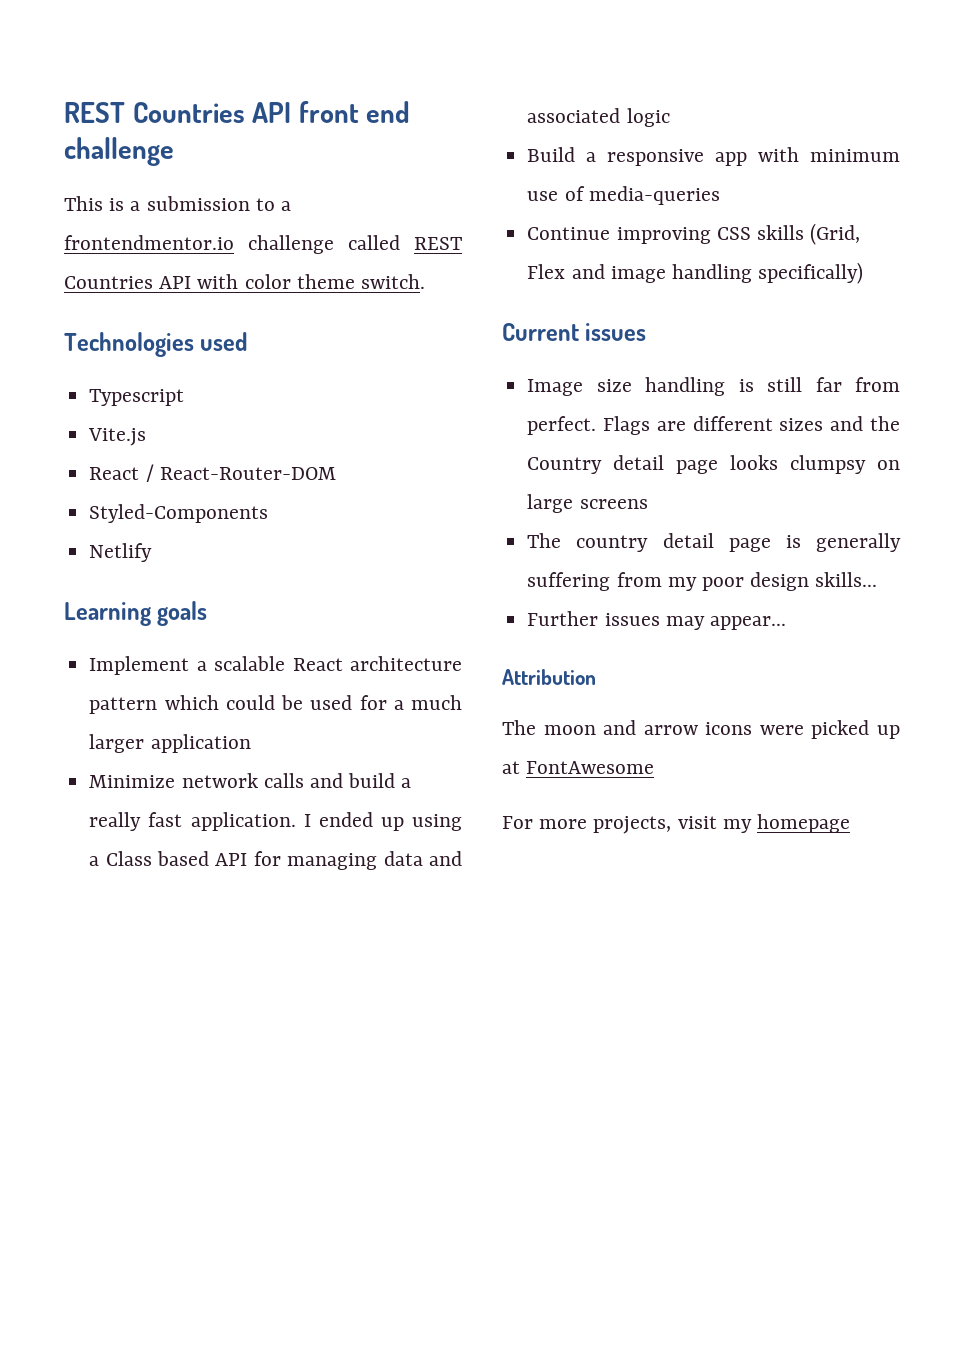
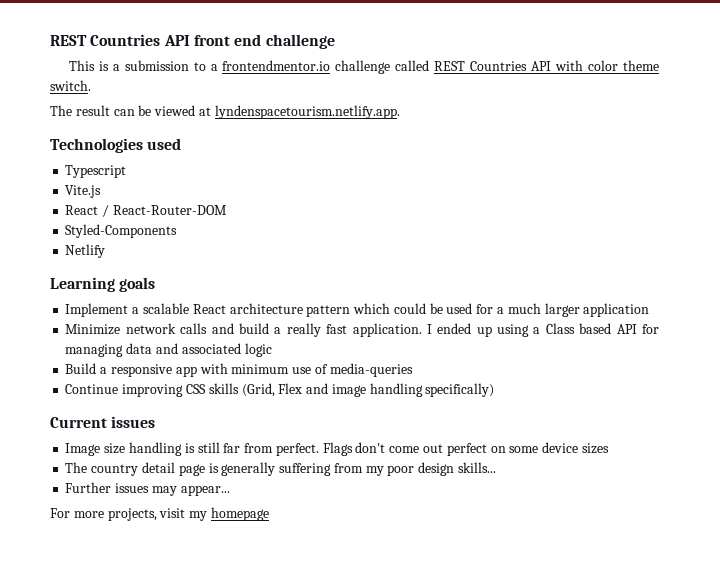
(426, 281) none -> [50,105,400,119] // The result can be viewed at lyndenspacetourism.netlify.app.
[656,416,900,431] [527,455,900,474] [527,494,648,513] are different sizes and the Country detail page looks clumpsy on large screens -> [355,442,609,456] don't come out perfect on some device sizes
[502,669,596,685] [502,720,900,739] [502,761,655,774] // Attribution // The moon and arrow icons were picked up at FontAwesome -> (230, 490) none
--
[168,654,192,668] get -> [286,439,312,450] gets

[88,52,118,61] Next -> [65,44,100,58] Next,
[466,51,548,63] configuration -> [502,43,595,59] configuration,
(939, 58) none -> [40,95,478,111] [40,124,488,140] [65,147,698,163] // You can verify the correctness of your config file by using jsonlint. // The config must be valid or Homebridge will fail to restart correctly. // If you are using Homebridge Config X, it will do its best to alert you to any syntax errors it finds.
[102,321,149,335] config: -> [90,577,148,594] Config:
...
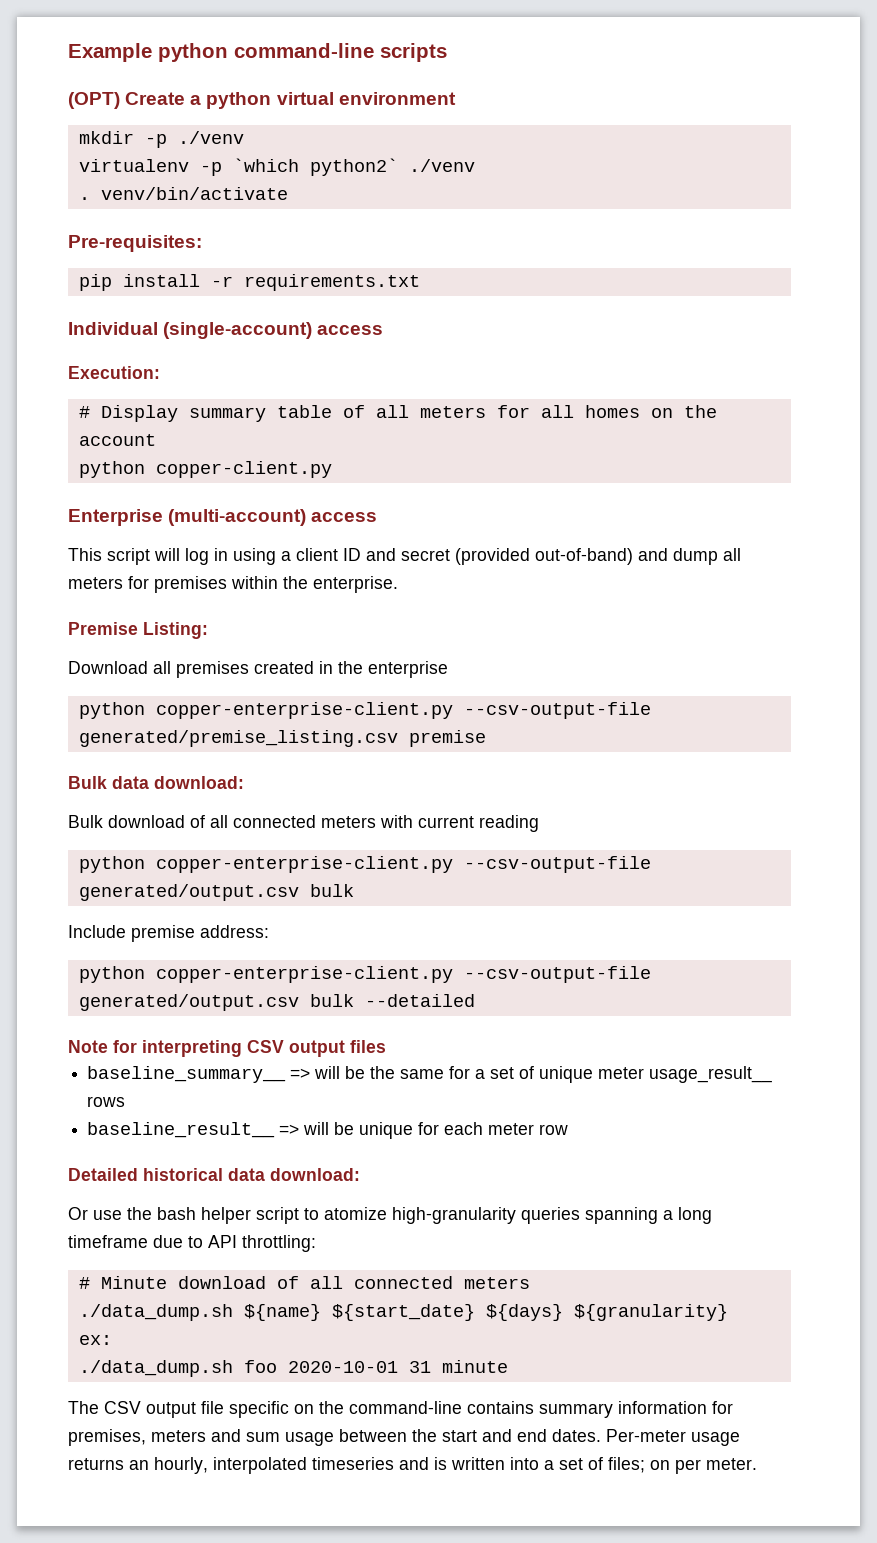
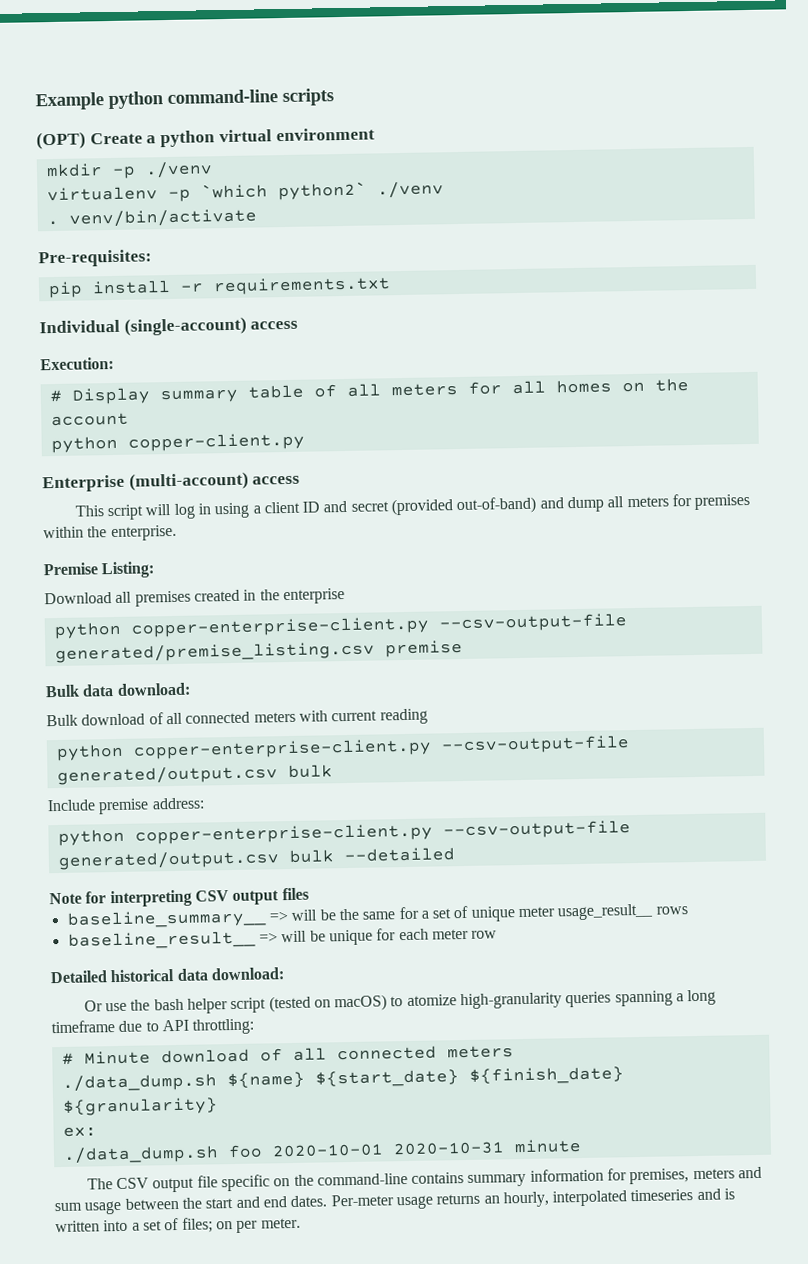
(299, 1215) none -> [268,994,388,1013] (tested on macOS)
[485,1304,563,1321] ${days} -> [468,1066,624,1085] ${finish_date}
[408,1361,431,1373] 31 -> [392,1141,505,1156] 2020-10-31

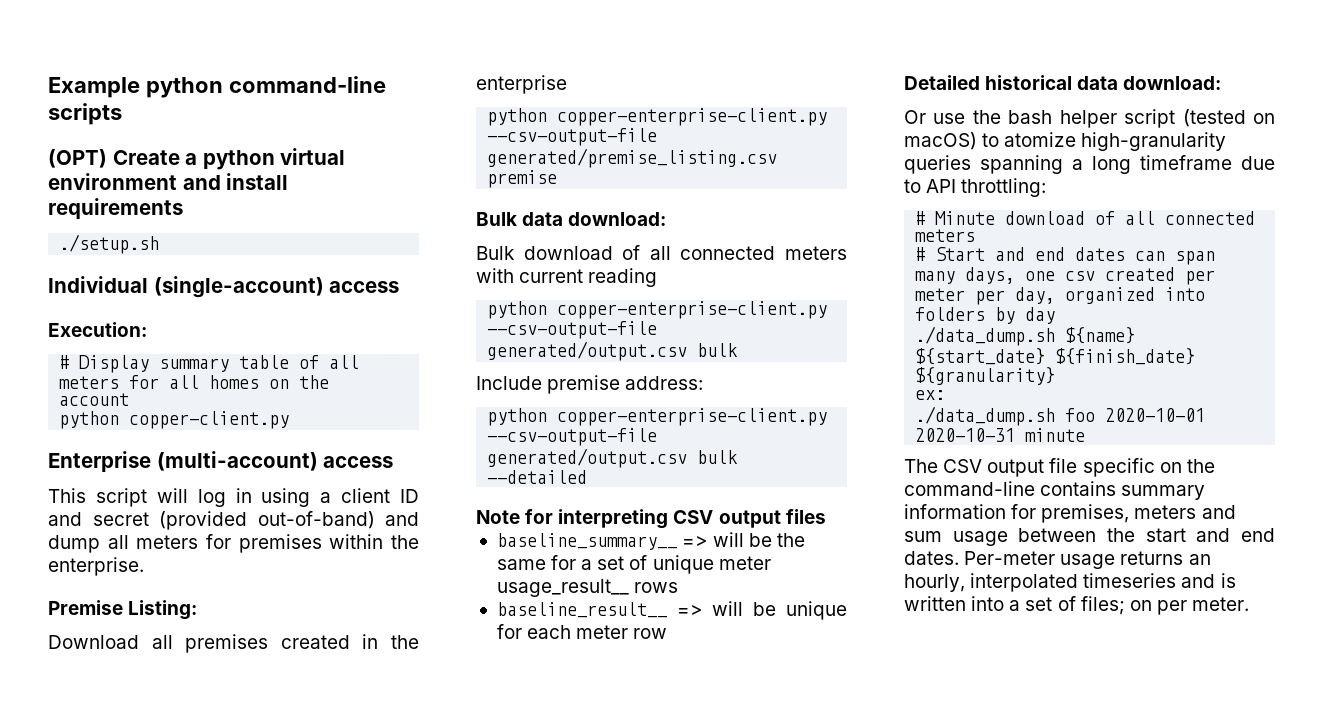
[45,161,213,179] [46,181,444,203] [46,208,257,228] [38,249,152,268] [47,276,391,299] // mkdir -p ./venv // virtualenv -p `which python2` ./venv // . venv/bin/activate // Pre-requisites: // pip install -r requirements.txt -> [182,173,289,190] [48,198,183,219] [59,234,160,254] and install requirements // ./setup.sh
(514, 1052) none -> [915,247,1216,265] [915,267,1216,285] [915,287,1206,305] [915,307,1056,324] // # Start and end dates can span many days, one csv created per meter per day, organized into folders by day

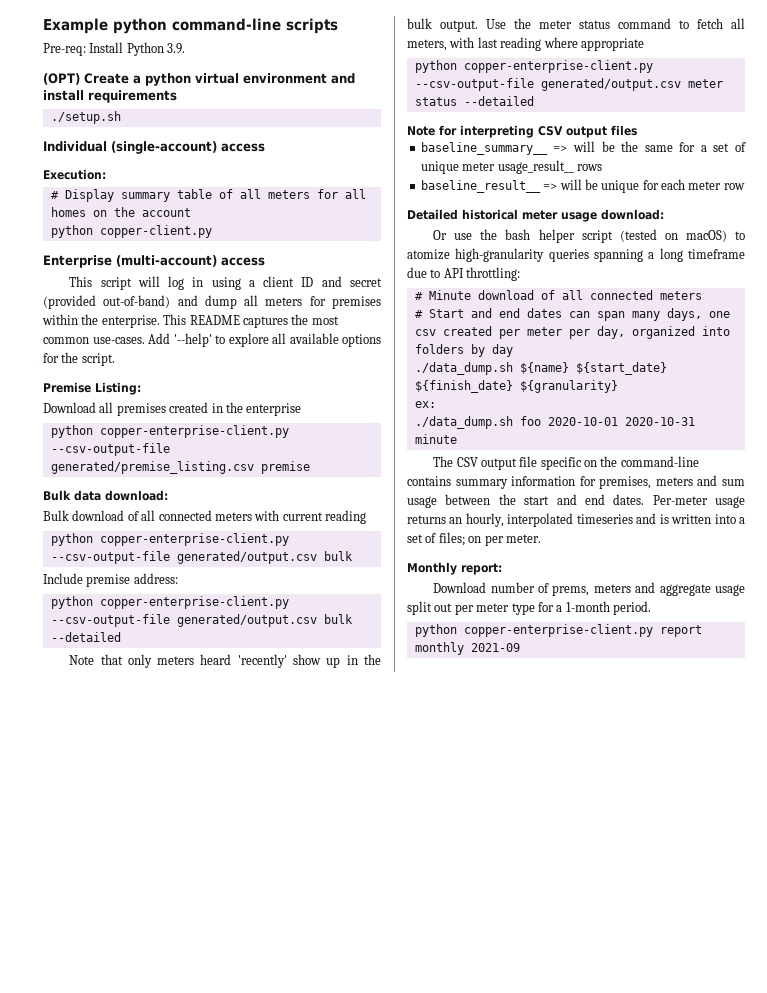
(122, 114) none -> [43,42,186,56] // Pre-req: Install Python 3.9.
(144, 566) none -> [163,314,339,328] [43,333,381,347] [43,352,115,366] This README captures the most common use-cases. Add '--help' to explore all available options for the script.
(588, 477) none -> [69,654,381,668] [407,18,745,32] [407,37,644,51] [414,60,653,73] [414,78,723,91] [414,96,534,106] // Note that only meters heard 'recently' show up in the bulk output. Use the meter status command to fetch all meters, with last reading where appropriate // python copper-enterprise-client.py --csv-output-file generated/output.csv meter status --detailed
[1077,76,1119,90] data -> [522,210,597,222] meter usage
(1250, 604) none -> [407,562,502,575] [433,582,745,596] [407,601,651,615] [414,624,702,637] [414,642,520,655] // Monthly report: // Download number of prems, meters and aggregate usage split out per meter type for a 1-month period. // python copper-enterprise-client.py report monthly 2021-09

Work to be completed: Using the data above, repeat exactly the lines that begin at the line with "[168,654,192,668] get ->" and end at the line with "[102,321,149,335] config: ->", both ends included.

Reply to the exercise:
[168,654,192,668] get -> [286,439,312,450] gets

[88,52,118,61] Next -> [65,44,100,58] Next,
[466,51,548,63] configuration -> [502,43,595,59] configuration,
(939, 58) none -> [40,95,478,111] [40,124,488,140] [65,147,698,163] // You can verify the correctness of your config file by using jsonlint. // The config must be valid or Homebridge will fail to restart correctly. // If you are using Homebridge Config X, it will do its best to alert you to any syntax errors it finds.
[102,321,149,335] config: -> [90,577,148,594] Config:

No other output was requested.